To question 1, it would be nice to include one! Do you have any ideas? To question 2, I changed the format. We need to work more on the documentation of the categorical variables. I am working in progress and please refer to the below threads.

Also, I would suggest to rename the two datasets to something like "survey" and "waterpoints" instead of "watercostaccra1" and "watercostaccra2". These current names are not very intuitive. What do you think? If renaming, what names do you want?

efvicario commented 2 months ago

@mianzg Sure, renaming would definitely be more intuitive.
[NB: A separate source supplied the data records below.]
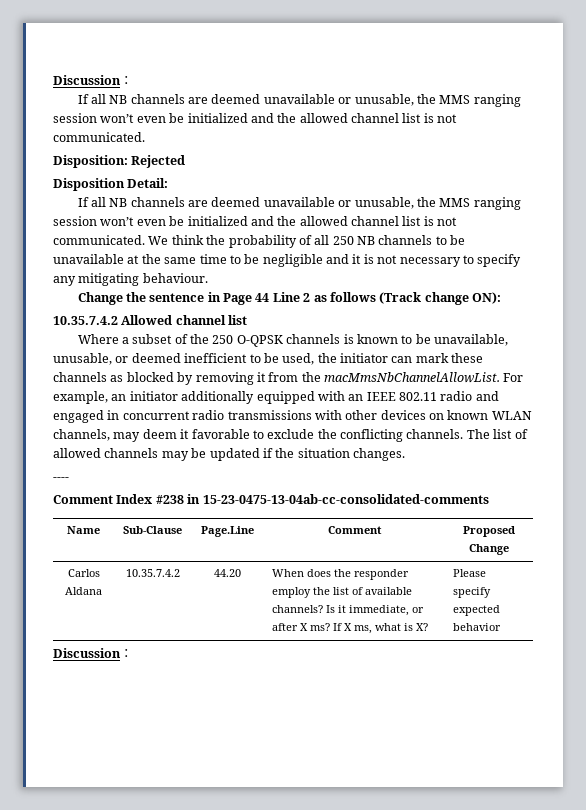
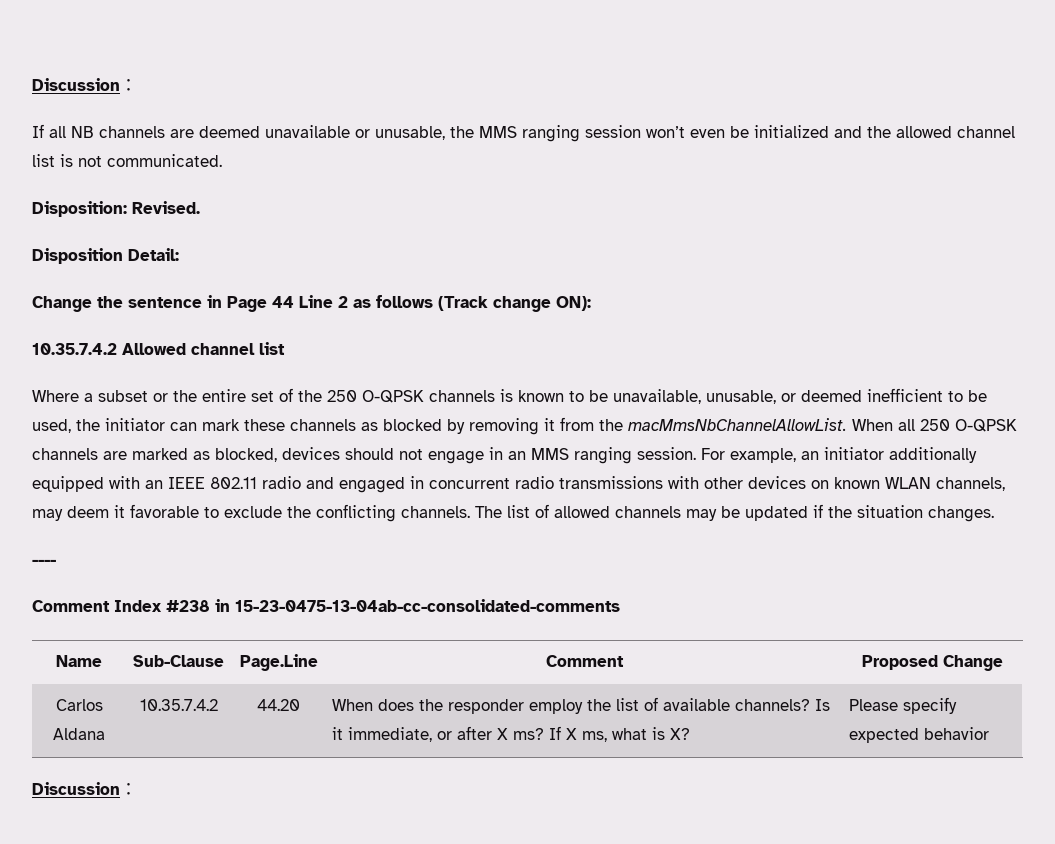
- Disposition: Rejected
+ Disposition: Revised.
- If all NB channels are deemed unavailable or unusable, the MMS ranging session won’t even be initialized and the allowed channel list is not communicated. We think the probability of all 250 NB channels to be unavailable at the same time to be negligible and it is not necessary to specify any mitigating behaviour.
- Where a subset of the 250 O-QPSK channels is known to be unavailable, unusable, or deemed inefficient to be used, the initiator can mark these channels as blocked by removing it from the macMmsNbChannelAllowList.
+ Where a subset or the entire set of the 250 O-QPSK channels is known to be unavailable, unusable, or deemed inefficient to be used, the initiator can mark these channels as blocked by removing it from the macMmsNbChannelAllowList.
+ When all 250 O-QPSK channels are marked as blocked, devices should not engage in an MMS ranging session.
How about "households" and "waterpoints"?

For the waterpoint data example, maybe a simple bar chart comparison of price per liter ("avg_price_per_liter_cedis") between communities?

Elizabeth

mianzg commented 2 months ago

Revise categorical variables

  1. Incomplete: Some categorical variables have more available options than the values in response, should we make these factor variables with full levels?
  2. Reorder: Some are ordinal categorical variables, should we make the levels with the order?

I will use "incomplete" and "reorder" to describe the issues in the below.

Households

Waterpoints

efvicario commented 1 month ago

Revise categorical variables

  1. Incomplete: Some categorical variables have more available options than the values in response, should we make these factor variables with full levels? I think it's ok to delete the unused categories from the descriptions. I will publish something linking to this data and I can cross ref that paper which has the survey instrument if people want to see all the categories that were used.
  2. Reorder: Some are ordinal categorical variables, should we make the levels with the order?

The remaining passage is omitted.